Just building more toilets, however, may not be enough to save India’s children.
Phool Mati lives in a neighborhood in Varanasi with 12 public toilets, but her 1-year-old grandson, Sandeep, is nonetheless severely malnourished. His mother tries to feed him lentils, milk and other foods as often as she can, but Sandeep is rarely hungry because he is so often sick, Ms. Mati said.
“We all use the bathroom,” she said.
The effluent pipe that served the bathroom building is often clogged. Raw sewage seeps into an adjoining Hindu temple, and, during the monsoon season, it flooded the neighborhood’s homes. The matron of the toilet facility charges two rupees for each use, so most children relieve themselves directly into open drains that run along a central walkway.
No Indian city has a comprehensive waste treatment system, and most Indian rivers are open sewers as a result. But Varanasi, India’s oldest and holiest city, is so awash in human waste that its decrepit condition became a national issue in recent elections. The city’s sewage plants can handle only about 20 percent of the sewage generated in the city, said Ramesh Chopra of Ganga Seva Abhiyanam, a trust for cleaning the river. The rest sloshes into the Ganges or fetid ponds and pits.

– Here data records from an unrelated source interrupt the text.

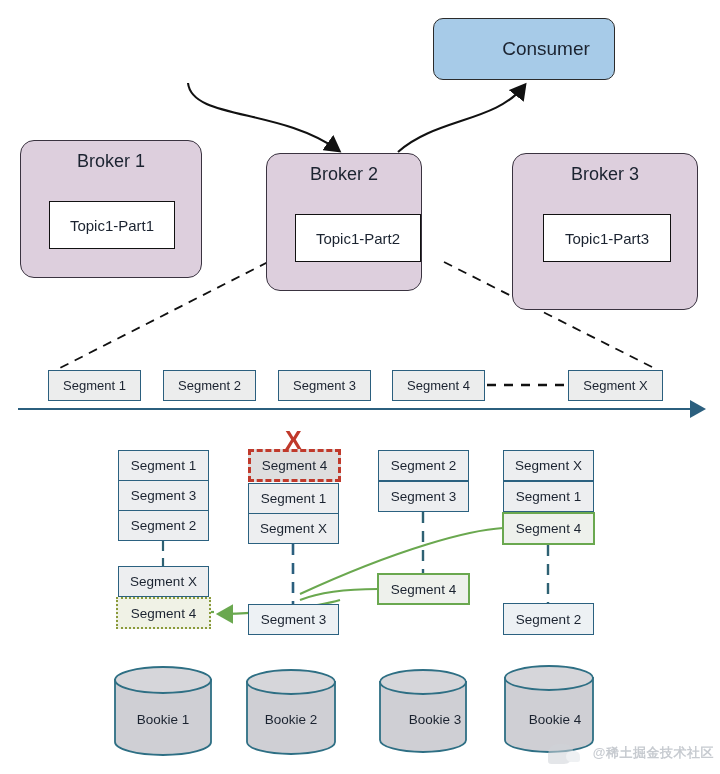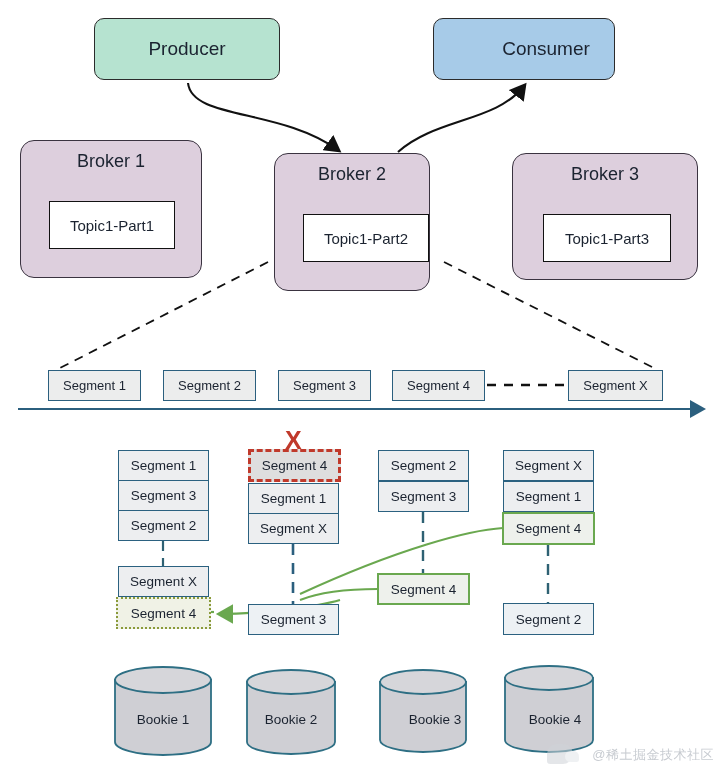--- a/index.html
+++ b/index.html
@@ -25,21 +25,21 @@
   
   .cell{background:#edeef0;border:1.4px solid #2b6180;font-size:13.5px;}
   .cell.green{border:2.6px solid #6aa84f;background:#eef1ec;z-index:3;}
   .cell.reddash{border:3px dashed #c0392b;background:#dedede;z-index:3;}
   .cell.greendot{border:2.4px dotted #8a9a3a;background:#f0f2e6;z-index:3;}
   .cell.plain{background:#edf1f4;border:1.4px solid #2b6180;}
 
   .xmark{position:absolute;font-size:25px;font-weight:bold;color:#c0392b;font-family:"Liberation Sans",sans-serif;line-height:1;}
   .bookie-label{position:absolute;left:0;right:0;text-align:center;font-size:13.5px;color:#1b2330;}
 
-  .wm{position:absolute;right:6px;bottom:10px;display:flex;align-items:flex-end;gap:19px;opacity:.55;}
+  .wm{position:absolute;right:6px;bottom:10px;display:flex;align-items:flex-start;gap:19px;opacity:.55;font-weight:bold;}
   .wm-bubble{width:26px;height:20px;background:#cfd3d8;border-radius:10px 10px 10px 3px;position:relative;}
   .wm-bubble:after{content:"";position:absolute;right:-6px;bottom:2px;width:14px;height:11px;background:#e3e6ea;border-radius:7px 7px 3px 7px;}
   .wm-text{font-size:13px;color:#9aa1ab;letter-spacing:.5px;}
 </style>
 </head>
 <body>
 
 <div id="stage">
 
   <svg id="svg-layer" viewBox="0 0 720 774">
@@ -87,32 +87,31 @@
     <g>
       <path d="M380,682 L380,740 A43,12 0 0 0 466,740 L466,682 Z" fill="#cfcfd4" stroke="#2e6f84" stroke-width="1.8"></path>
       <ellipse cx="423" cy="682" rx="43" ry="12" fill="#d6d6da" stroke="#2e6f84" stroke-width="1.8"></ellipse>
     </g>
     <g>
       <path d="M505,678 L505,740 A44,12 0 0 0 593,740 L593,678 Z" fill="#cfcfd4" stroke="#2e6f84" stroke-width="1.8"></path>
       <ellipse cx="549" cy="678" rx="44" ry="12" fill="#d6d6da" stroke="#2e6f84" stroke-width="1.8"></ellipse>
     </g>
   </svg>
 
-  <div class="node actor producer" style="left:94px;top:18px;width:186px;height:62px;">Producer</div>
   <div class="node actor consumer" style="left:433px;top:18px;width:182px;height:62px;padding-left:44px;">Consumer</div>
 
   <div class="node broker" style="left:20px;top:140px;width:182px;height:138px;">
     <div class="broker-title">Broker 1</div>
     <div class="topic-box" style="left:28px;top:60px;width:124px;height:46px;">Topic1-Part1</div>
   </div>
-  <div class="node broker" style="left:266px;top:153px;width:156px;height:138px;margin-left:8px;">
+  <div class="node broker" style="left:266px;top:153px;width:156px;height:138px;">
     <div class="broker-title">Broker 2</div>
     <div class="topic-box" style="left:28px;top:60px;width:124px;height:46px;">Topic1-Part2</div>
   </div>
-  <div class="node broker" style="left:512px;top:153px;width:186px;height:127px;padding-left:43px;">
+  <div class="node broker" style="left:512px;top:153px;width:186px;height:157px;padding-left:43px;">
     <div class="broker-title">Broker 3</div>
     <div class="topic-box" style="left:30px;top:60px;width:126px;height:46px;">Topic1-Part3</div>
   </div>
 
   <div class="node seg-tl" style="left:48px;top:370px;width:93px;height:31px;">Segment 1</div>
   <div class="node seg-tl" style="left:163px;top:370px;width:93px;height:31px;">Segment 2</div>
   <div class="node seg-tl" style="left:278px;top:370px;width:93px;height:31px;">Segment 3</div>
   <div class="node seg-tl" style="left:392px;top:370px;width:93px;height:31px;">Segment 4</div>
   <div class="node seg-tl" style="left:568px;top:370px;width:95px;height:31px;">Segment X</div>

Millions of pilgrims bathe in the Ganges along Varanasi’s ancient riverfront, but a stream of human waste — nearly 75 million liters per day — flows directly into the river just above the bathing ghats, steps leading down to the river. Many people wash or brush their teeth beside smaller sewage outlets.
Much of the city’s drinking water comes from the river, and half of Indian households drink from contaminated supplies.“India’s problems are bigger than just open defecation and a lack of toilets,” Dr. Laxminarayan said.